Everyone wants to do faster & better QA/testing.
Is it embracing modern tools?
Is it improving the process?
Is it enhancing the practice?
Improve process or enhance practice – which is better?
While in discussions with a senior management professional of a software product company, he said, they have a great QA & Dev team but wanted to enhance their maturity to improve quality, speed and productivity.
When outlining the approach, to strengthen their QA practice he voiced his concern- “you know we have a process and am not really keen on changing the process, so am unsure how we can benefit from you”. That’s when this turned out to be an interesting conversation, to help him understand the difference between process and practice.
So, what’s a process? A process is a set of well formed activities done by folks to accomplish something. Typically in the realm of organizational governance, it is something that helps an organization how to do certain common things, to agree upon what, who, when to do so that we can do them repeatedly, consistently and deliver meaningful and good outcomes. These may be done only by humans or aided/done by tools. A process is about “what, when & who” of activities so that we may do well consistently- good organisational governance.

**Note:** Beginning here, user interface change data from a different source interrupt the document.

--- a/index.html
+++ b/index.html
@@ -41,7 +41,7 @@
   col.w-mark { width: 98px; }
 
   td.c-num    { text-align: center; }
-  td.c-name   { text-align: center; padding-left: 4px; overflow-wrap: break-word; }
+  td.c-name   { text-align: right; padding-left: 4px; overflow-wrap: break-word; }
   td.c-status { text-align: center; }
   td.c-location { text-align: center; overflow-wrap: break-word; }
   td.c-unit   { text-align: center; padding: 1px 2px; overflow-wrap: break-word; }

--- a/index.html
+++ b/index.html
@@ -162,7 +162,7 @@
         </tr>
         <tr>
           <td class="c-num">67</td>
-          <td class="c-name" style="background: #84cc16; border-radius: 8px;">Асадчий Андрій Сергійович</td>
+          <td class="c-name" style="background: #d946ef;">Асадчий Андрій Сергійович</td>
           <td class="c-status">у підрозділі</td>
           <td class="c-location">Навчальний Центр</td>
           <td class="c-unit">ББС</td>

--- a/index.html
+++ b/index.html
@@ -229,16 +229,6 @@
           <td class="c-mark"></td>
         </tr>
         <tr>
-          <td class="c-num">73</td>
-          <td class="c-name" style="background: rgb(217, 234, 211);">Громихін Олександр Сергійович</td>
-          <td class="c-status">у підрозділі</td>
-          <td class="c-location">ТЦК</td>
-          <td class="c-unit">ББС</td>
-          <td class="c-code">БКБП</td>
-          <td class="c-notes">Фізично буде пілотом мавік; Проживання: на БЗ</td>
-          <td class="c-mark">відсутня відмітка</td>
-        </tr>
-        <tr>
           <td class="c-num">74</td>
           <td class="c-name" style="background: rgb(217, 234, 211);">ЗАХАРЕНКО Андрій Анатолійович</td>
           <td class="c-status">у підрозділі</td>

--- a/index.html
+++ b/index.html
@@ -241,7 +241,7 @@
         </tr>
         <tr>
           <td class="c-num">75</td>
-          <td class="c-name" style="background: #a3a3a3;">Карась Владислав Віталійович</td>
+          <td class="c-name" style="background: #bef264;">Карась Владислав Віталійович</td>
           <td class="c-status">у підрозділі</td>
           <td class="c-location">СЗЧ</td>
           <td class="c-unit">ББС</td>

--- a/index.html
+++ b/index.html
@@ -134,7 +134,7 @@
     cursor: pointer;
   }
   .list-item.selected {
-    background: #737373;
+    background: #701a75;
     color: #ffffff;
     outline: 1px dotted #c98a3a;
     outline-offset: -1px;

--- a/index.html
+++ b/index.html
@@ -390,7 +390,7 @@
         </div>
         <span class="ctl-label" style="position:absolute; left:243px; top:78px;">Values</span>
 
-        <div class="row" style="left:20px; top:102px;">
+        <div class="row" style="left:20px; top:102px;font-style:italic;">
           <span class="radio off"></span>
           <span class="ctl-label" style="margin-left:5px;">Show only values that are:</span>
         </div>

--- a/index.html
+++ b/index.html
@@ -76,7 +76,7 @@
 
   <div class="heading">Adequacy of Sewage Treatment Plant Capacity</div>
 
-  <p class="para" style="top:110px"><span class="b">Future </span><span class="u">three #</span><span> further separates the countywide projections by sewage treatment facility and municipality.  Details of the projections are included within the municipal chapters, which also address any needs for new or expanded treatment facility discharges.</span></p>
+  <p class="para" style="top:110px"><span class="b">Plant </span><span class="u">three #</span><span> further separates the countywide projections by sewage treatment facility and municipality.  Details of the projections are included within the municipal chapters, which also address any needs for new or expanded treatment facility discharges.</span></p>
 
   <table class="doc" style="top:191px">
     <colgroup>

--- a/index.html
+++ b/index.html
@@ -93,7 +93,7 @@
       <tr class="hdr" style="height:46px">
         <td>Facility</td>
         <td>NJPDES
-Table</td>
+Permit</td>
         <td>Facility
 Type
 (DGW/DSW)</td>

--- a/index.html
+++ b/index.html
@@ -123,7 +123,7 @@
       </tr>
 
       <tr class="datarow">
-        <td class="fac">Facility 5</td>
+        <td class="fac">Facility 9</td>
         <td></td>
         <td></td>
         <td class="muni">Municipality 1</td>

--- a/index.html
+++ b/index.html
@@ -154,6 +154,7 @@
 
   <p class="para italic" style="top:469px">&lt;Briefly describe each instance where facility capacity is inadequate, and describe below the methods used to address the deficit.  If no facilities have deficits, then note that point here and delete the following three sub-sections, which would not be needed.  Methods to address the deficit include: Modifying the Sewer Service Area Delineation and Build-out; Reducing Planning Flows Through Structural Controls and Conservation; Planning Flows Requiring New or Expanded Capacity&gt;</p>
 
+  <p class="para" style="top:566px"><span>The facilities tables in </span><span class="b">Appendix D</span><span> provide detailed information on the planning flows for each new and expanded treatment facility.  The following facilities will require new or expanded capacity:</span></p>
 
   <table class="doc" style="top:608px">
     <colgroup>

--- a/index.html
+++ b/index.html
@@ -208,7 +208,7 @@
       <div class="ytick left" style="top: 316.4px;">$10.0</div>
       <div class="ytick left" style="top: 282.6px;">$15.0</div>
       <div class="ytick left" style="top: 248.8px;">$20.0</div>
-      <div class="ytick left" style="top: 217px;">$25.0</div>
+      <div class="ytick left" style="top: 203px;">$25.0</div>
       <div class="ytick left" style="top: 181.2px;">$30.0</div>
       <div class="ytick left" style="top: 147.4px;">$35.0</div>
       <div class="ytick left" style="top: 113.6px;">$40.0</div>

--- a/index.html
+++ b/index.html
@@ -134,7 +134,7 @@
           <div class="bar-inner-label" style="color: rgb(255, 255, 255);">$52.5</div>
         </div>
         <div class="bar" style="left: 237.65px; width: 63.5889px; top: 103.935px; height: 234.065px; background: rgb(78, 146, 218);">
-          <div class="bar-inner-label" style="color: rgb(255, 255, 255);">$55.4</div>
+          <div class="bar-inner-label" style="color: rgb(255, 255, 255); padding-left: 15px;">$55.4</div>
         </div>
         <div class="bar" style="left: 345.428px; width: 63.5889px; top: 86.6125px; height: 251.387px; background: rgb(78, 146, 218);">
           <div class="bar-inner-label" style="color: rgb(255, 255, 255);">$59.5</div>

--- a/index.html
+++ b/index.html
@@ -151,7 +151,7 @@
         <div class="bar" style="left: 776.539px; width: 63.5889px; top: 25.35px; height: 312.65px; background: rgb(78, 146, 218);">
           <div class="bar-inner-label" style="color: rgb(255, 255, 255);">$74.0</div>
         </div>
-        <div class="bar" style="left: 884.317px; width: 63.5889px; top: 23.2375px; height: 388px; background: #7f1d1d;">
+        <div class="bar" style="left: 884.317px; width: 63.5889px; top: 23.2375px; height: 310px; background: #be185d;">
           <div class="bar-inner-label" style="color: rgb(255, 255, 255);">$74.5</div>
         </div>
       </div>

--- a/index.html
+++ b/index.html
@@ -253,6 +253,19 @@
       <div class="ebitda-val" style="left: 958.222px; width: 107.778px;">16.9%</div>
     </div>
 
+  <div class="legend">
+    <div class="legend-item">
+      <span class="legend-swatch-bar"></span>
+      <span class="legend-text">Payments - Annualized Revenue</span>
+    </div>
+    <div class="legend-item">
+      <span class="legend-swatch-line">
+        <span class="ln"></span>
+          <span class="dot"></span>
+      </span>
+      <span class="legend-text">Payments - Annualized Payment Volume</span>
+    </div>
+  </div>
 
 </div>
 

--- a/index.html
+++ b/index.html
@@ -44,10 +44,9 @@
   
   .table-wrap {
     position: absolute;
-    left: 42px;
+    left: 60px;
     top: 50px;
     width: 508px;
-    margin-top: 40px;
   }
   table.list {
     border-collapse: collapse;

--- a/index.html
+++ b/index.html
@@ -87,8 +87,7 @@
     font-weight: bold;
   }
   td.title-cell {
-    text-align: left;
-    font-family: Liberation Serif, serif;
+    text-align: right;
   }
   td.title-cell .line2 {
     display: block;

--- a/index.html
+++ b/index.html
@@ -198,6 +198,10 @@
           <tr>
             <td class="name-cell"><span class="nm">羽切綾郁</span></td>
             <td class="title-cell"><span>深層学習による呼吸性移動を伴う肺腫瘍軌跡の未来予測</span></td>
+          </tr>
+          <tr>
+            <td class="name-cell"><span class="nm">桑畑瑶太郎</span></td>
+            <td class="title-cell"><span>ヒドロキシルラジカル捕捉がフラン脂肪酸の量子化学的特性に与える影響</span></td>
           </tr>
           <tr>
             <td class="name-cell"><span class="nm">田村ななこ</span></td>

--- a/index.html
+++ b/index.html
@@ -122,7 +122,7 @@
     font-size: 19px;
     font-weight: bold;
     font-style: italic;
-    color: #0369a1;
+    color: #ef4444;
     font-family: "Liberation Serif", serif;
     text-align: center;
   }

On the other hand practice is very personal, it is about the individual not the organization. It is about ‘how’ an individual does – the way he/she looks at a problem, analyzes, understands, observes, designs solution and implements the same. It is a set of techniques, principles, heuristics & guidelines, a method/methodology really, that a person uses to think and solve problems along with a process enabling good implementation of the solution well.
Process | Practice |
Organization centric | Individual centric |
Focus on consistency, repeatability, a common-ness | Focus on performance (effectiveness, efficiency), pique individual uniqueness |
Enable a common/standard way of doing things | Enable individual abilities to surface to add depth, experience |
Helps to scaling teams well | Harder to scale |
Focus on how to do more | Enables how to do less |
Aids like templates, checklists etc are useful in process implementation | Aids like personal cheatsheets are useful here |
Activities may be done by human or by a tool | More often it is human assisted by tools |
Activities are standardised, well scripted and more often repetitive | Really unscripted, does not mean random though, done based on context. A good practice flows well, morphs, adapts, adjusts, course corrects constantly. If well done, it is immersive. |
Clear and visible measurements done more commonly analysed after completion of activities to figure out how well done, what can be done better. | Measures more often ubiquitous, done in-situ helps in continuous adjustment, course correction rather than collect and analyse later. |
Process is at a higher level, at organizational level, whereas practice is individualistic – of how various elements of process are done. So when you want to improve, to deliver something better, of higher quality, of being cheaper, you can obviously improve the process to find out activities that could be done better, cut out some activities that don’t add value, speed up some activities, provide better aids/templates to help and change/adjust the responsibilities and use software tools.
You can also improve the practice, which is basically enabling an individual to think better and therefore solve problems well.
It is about equipping an individual with “thinking tools”, these really are techniques, principles, guidelines and heuristics. Good packaging of these “thinking tools” is what a methodology is and practice is about “installing methodology”.
So it’s not just about doing something at a higher level and commonly for all i.e. process, but about enabling an individual to be able to do much better, faster & cheaper. Practice is very personal and I’m sure that if you have played sports you know the importance of building a practice implies the repetition of say techniques, so that it forms a habit.
Maybe you have read popular book “Atomic habits” that talks about how great habits can play a key role to personal improvement and professional work too.
So when we talk about smart QA and enablement using a “HyBIST”(Hypothesis Based Immersive Session Testing), it’s about enabling an QA/Test/Dev to do better with a superior personal practice. It is important to note that organisational process should not hinder a good practice of the individual hence those parts of process may have to be factored.
Now the gentleman understood the key differences between “Process & Practice” and appreciated the power of methodology to enhance intellectual practice of an individual.
Practice = Problem solving techniques : Individual Intellect
Process = Solution implementation : Organisational Governance
Until then mull over “Process & Practice”. What you think? Which is better? What is the role of tools?